Mayan Rituals Remembered
My regular pagan holiday post
I’ll be wearing white on the spring equinox
Colonialism: the violent seizure of land, the domination of people, the erasure of cultures. The practice of extending and maintaining political and economic control over another people, typically through displacement, suppression, and destruction.
While researching pre-christian seasonal celebrations around the world, I keep running into the same brutal reality: colonialism didn’t just conquer people — it annihilated their histories, their traditions, and their sacred knowledge. Lately, I’ve been searching for evidence of spring rituals in Latin America, only to find that much of what once existed has been deliberately erased.
European colonial invasion of the Americas was not just a conquest — it was an extermination. The very term “pre-Columbian” grates, as if history only begins with Columbus’s arrival, ignoring the fact that indigenous civilizations flourished for millennia before European diseases and massacres decimated their populations.
Nowhere is this erasure more apparent than in the destruction of Mayan knowledge. In the 16th century, Spanish catholic priests set fire to nearly all Mayan codices, incinerating vast repositories of scientific, spiritual, and astronomical understanding in a frenzied effort to impose christianity. Only a handful of these texts survived. What remains is a civilization whose intellectual and architectural brilliance we can only glimpse — its great stone pyramids standing defiantly even as its written history was reduced to ashes.

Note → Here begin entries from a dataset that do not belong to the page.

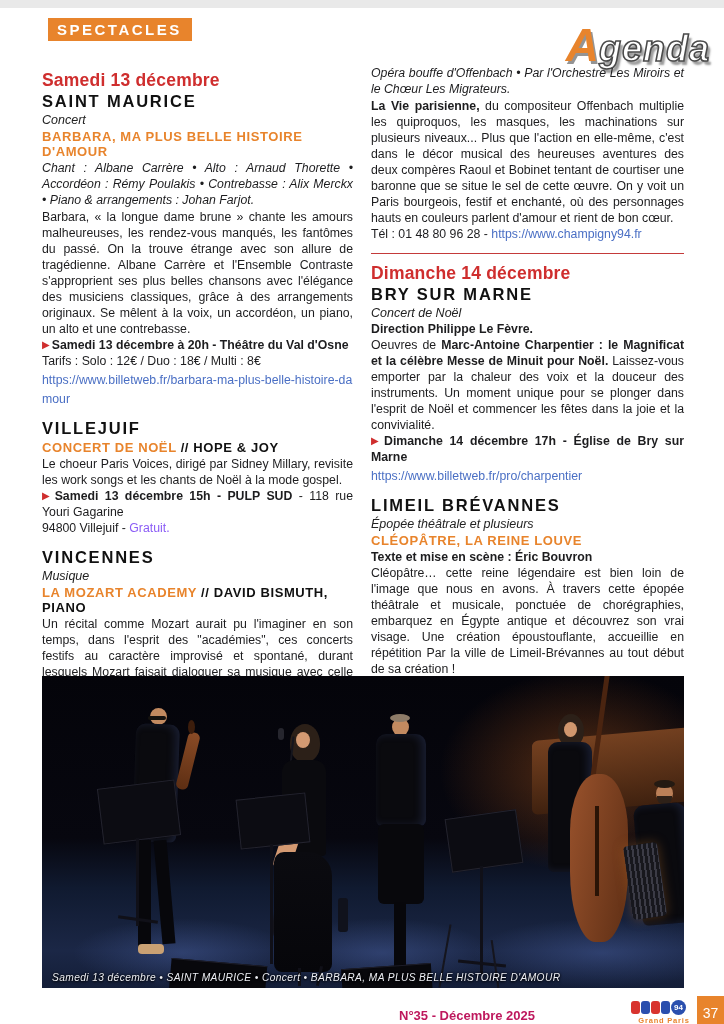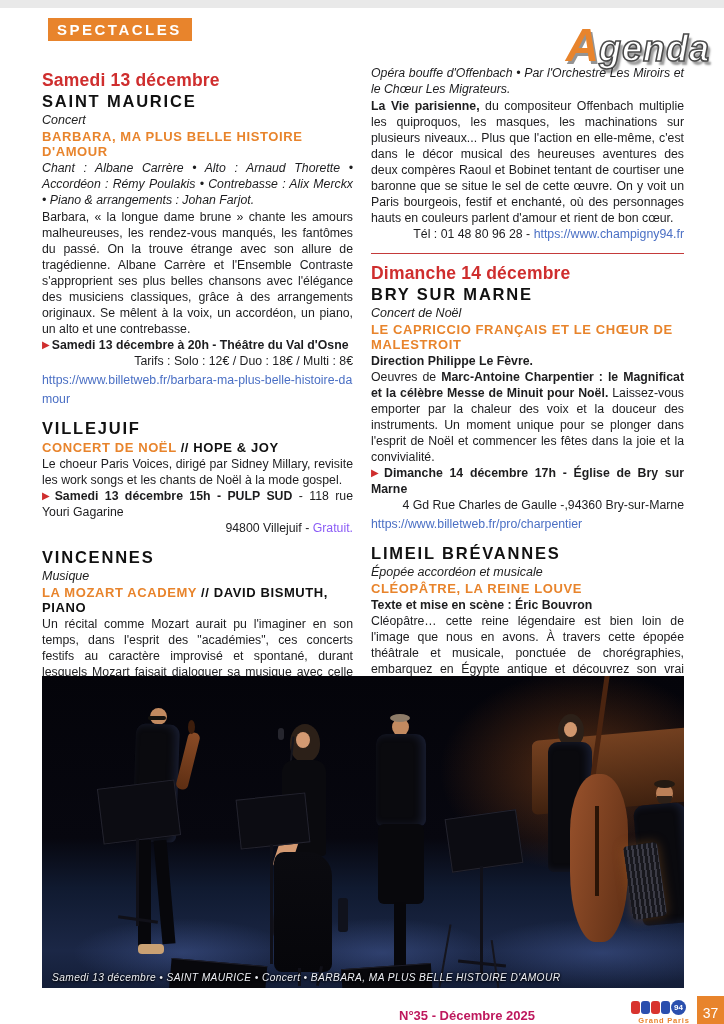--- a/index.html
+++ b/index.html
@@ -43,7 +43,7 @@
   .when      { font-size:12.3px; line-height:1.3; text-align:justify; }
   .when .bold { font-weight:bold; }
   .arrow     { color:#cf2e2e; font-size:10px; margin-right:2px; position:relative; top:-1px; }
-  .plain     { font-size:12.3px; line-height:1.3;text-align:right; }
+  .plain     { font-size:12.3px; line-height:1.3; }
   .link      { color:#4a6fc4; text-decoration:none; font-size:12.3px; line-height:1.3; word-break:break-all; }
   .orange-txt{ color:#8b5cf6; }
   .rule {

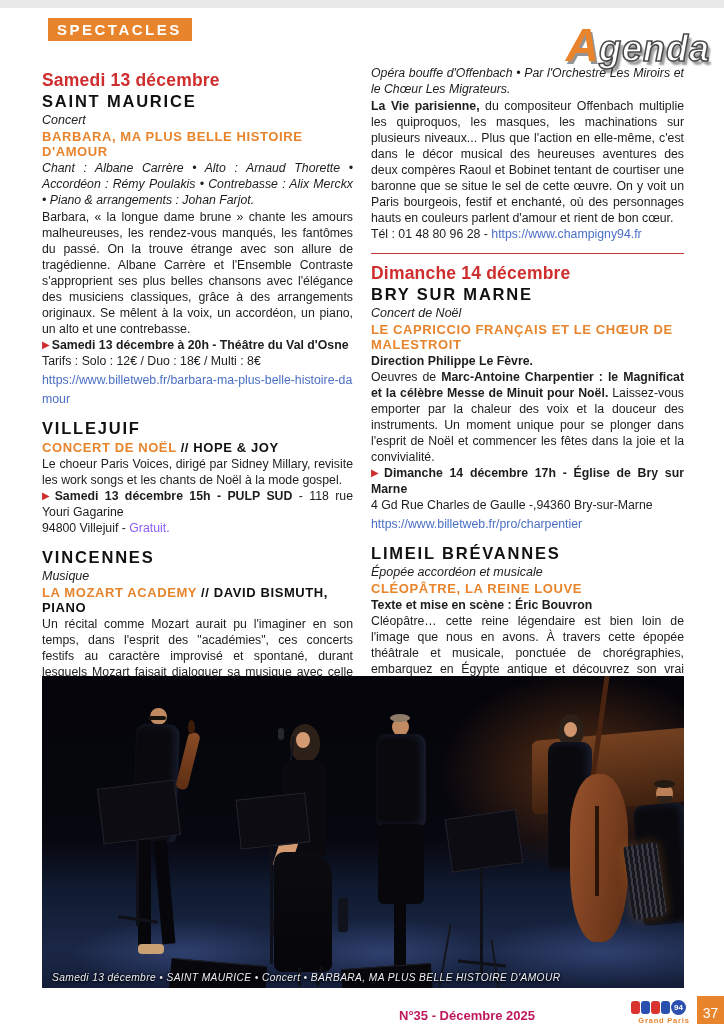--- a/index.html
+++ b/index.html
@@ -164,7 +164,6 @@
       <div class="date-head">Dimanche 14 décembre</div>
       <div class="city-head">BRY SUR MARNE</div>
       <div class="genre">Concert de Noël</div>
-      <div class="ev-title">LE CAPRICCIO FRANÇAIS ET LE CHŒUR DE MALESTROIT</div>
       <div class="when" style="font-weight:bold">Direction Philippe Le Fèvre.</div>
       <div class="body-txt"><span>Oeuvres de </span><span style="font-weight:bold">Marc-Antoine Charpentier :  le Magnificat et la célèbre Messe de Minuit pour Noël.</span><span> Laissez-vous emporter par la chaleur des voix et la douceur des instruments. Un moment unique pour se plonger dans l'esprit de Noël et commencer les fêtes dans la joie et la convivialité.</span></div>
       <div class="when"><span class="arrow">▶</span><span class="bold">Dimanche 14 décembre 17h - Église de Bry sur Marne</span></div>

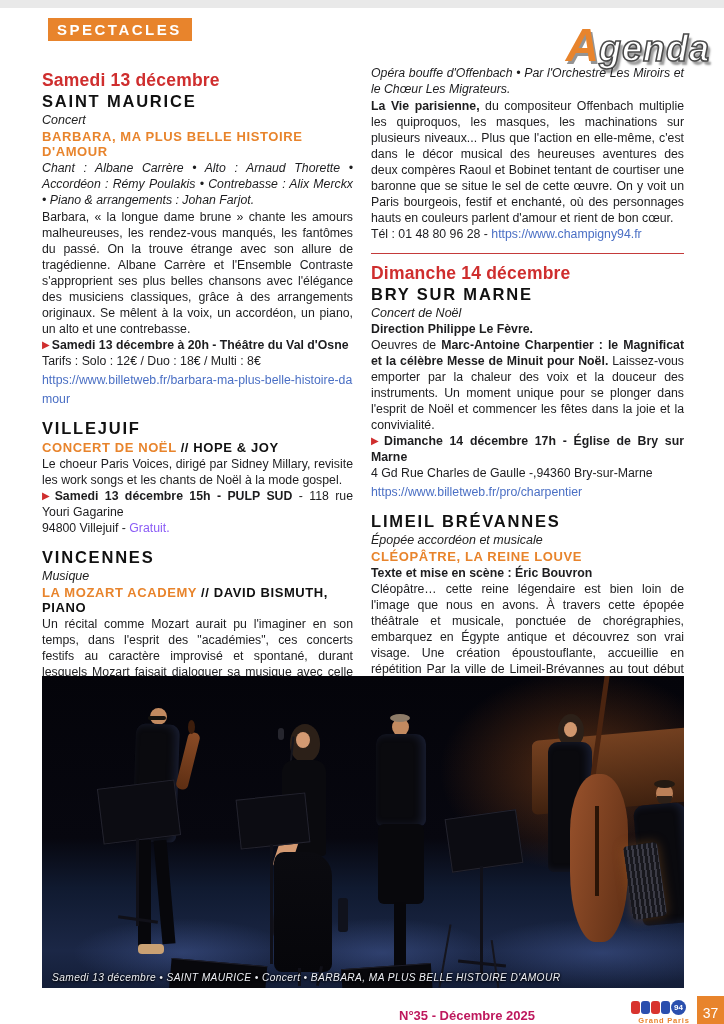--- a/index.html
+++ b/index.html
@@ -167,7 +167,6 @@
       <div class="when" style="font-weight:bold">Direction Philippe Le Fèvre.</div>
       <div class="body-txt"><span>Oeuvres de </span><span style="font-weight:bold">Marc-Antoine Charpentier :  le Magnificat et la célèbre Messe de Minuit pour Noël.</span><span> Laissez-vous emporter par la chaleur des voix et la douceur des instruments. Un moment unique pour se plonger dans l'esprit de Noël et commencer les fêtes dans la joie et la convivialité.</span></div>
       <div class="when"><span class="arrow">▶</span><span class="bold">Dimanche 14 décembre 17h - Église de Bry sur Marne</span></div>
-      <div class="plain">4 Gd Rue Charles de Gaulle -,94360 Bry-sur-Marne</div>
       <a class="link" href="#">https://www.billetweb.fr/pro/charpentier</a>
     </div>
 

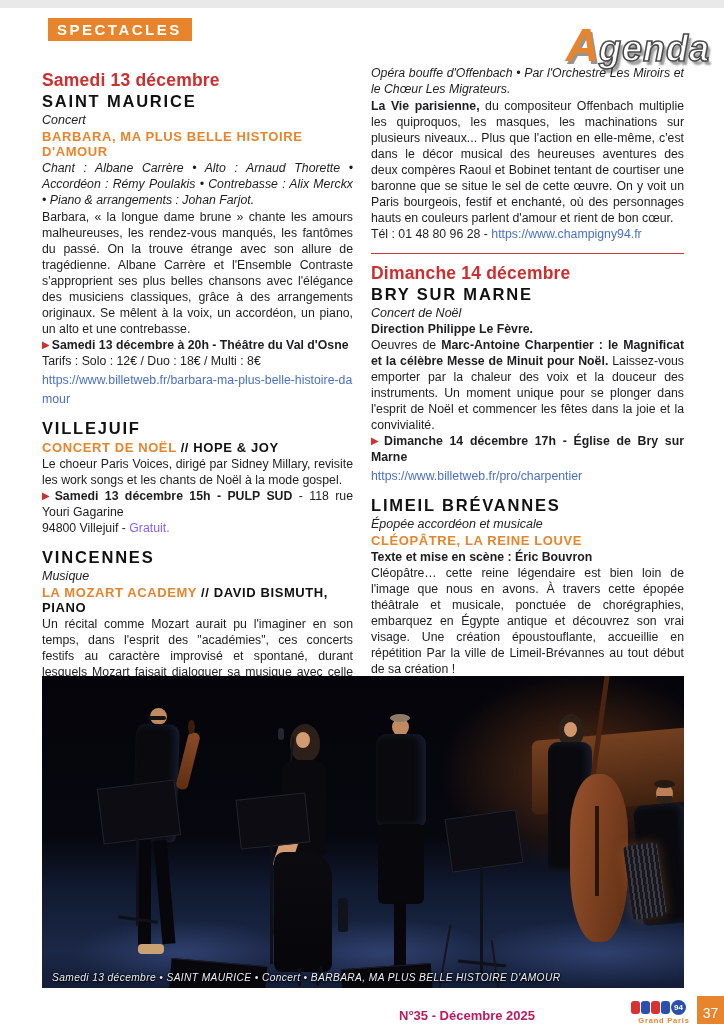--- a/index.html
+++ b/index.html
@@ -174,7 +174,7 @@
 
     <div>
       <div class="city-head">LIMEIL BRÉVANNES</div>
-      <div class="genre">Épopée accordéon et musicale</div>
+      <div class="genre">Épopée théâtrale et plusieurs</div>
       <div class="ev-title">CLÉOPÂTRE, LA REINE LOUVE</div>
       <div class="when" style="font-weight:bold">Texte et mise en scène : Éric Bouvron</div>
       <div class="body-txt">Cléopâtre… cette reine légendaire est bien loin de l'image que nous en avons. À travers cette épopée théâtrale et musicale, ponctuée de chorégraphies, embarquez en Égypte antique et découvrez son vrai visage. Une création époustouflante, accueillie en répétition Par la ville de Limeil-Brévannes au tout début de sa création !</div>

Yet, despite this attempted obliteration, traces of indigenous traditions persist. In Mexico, celebrations of the spring equinox remain deeply connected to pre-Hispanic heritage, even as they blend with modern religious elements. Across the country, people gather for festivales de primavera, celebrations that embrace the new season and pay homage to a past that refuses to be forgotten.
Chichén Itzá in Yucatán remains the most famous site for these celebrations. Every spring, thousands of people come to witness the astonishing spectacle of light and shadow on the Kukulcán pyramid. Designed with mathematical precision, the structure casts shadows that create the illusion of a serpent slithering down its steps during the equinox. This event is not a coincidence — it is the result of a civilization that understood celestial mechanics better than many modern observers. The pyramid, built in the 12th century CE, stands as a testament to Mayan brilliance, though the city of Chichén Itzá itself dates back to 550–800 CE.
Another important site is Teotihuacan, where thousands — often dressed in white — gather to greet the equinox. With arms raised to the sun, they take part in rituals of purification and energy renewal, honoring the sacred astronomical knowledge that once made this city one of the most important spiritual centers in Mesoamerica.
I plan to adopt the tradition of wearing white on the spring equinox. I still have my white jeans and jacket, bought in anticipation of Hillary Clinton’s 2016 presidential victory. White is also the color of the women’s suffrage movement, and it seems we might need to again fight for the right to vote. Trump and his allies would like to take us back to the 18th century. I’ll be holding onto my suffrage gear as we witches resurrect our hexes.
The vernal equinox this year falls on March 20. Holly and I will be visiting our exes in San Bernardino County’s high desert. My brother Don and his husband John will join us on their way back from Mexico to Vancouver. We hope the poppies in Antelope Valley will be in bloom, though the lack of recent rains might mean disappointment.
This winter, California has experienced what our weather guru, Dr. Daniel Swain calls hydroclimatic whiplash — extreme shifts between wet and dry weather, an increasingly common global phenomenon. Sonoma County saw zero rainfall in January. Then, in February, while dry Los Angeles burned in the worst wildfire in its recorded history, Northern California was drowning. Though the flooding wasn’t the worst ever, two people died, reminding us to take road warnings seriously: Don’t Drown. Turn Around.
Swain frequently references the Great Flood of 1862, when California, lacking big dams, saw the town of Sacramento submerged. Before colonization, the Central Valley was essentially a giant swamp, and California’s climate has always swung between extremes since it was first monitored in the mid-nineteenth century.
California winter holds some other surprises. February is skunk mating season and, driving around Sonoma County, we see bumper skunk roadkill. They traipse through our garden and they are welcome visitors, eating mice and grubs. Nearsighted but with a keen sense of smell and hearing, they are quite beautiful. Skunks are nocturnal and so we see them only on trips to and from the hot tub at dawn and dusk, which is where Holly encountered one. She didn’t see it until the tail was raised. Too late! The resulting stink resonated in our house for a week. She had to throw away her robe and slippers, which never recovered. Now we stop and look both ways before crossing the deck to the hot tub.
Spring equinox is a time of renewal, balance, and resistance. Let’s celebrate it in ways that honor the past while reclaiming our future.